Work order
Could you restate all of the records below exactly, with the pictures left out?

Entries shown
################

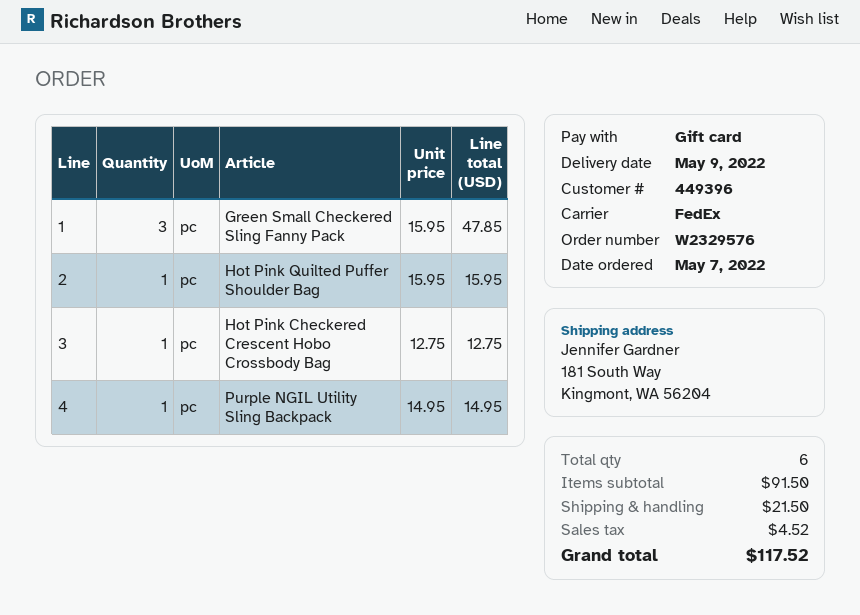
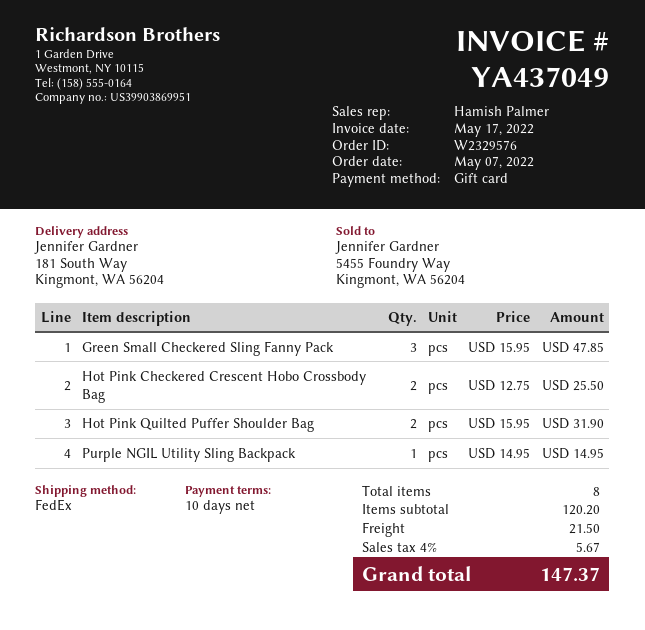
Hot Pink Quilted Puffer Shoulder Bag: 1 x 15.95 = 15.95 -> 2 x 15.95 = 31.90
Hot Pink Checkered Crescent Hobo Crossbody Bag: 1 x 12.75 = 12.75 -> 2 x 12.75 = 25.50
total quantity: 6 -> 8
subtotal: 91.50 -> 120.20
tax: 4.52 -> 5.67
total: 117.52 -> 147.37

################

Written solution
Hot Pink Quilted Puffer Shoulder Bag: 1 x 15.95 = 15.95 -> 2 x 15.95 = 31.90
Hot Pink Checkered Crescent Hobo Crossbody Bag: 1 x 12.75 = 12.75 -> 2 x 12.75 = 25.50
total quantity: 6 -> 8
subtotal: 91.50 -> 120.20
tax: 4.52 -> 5.67
total: 117.52 -> 147.37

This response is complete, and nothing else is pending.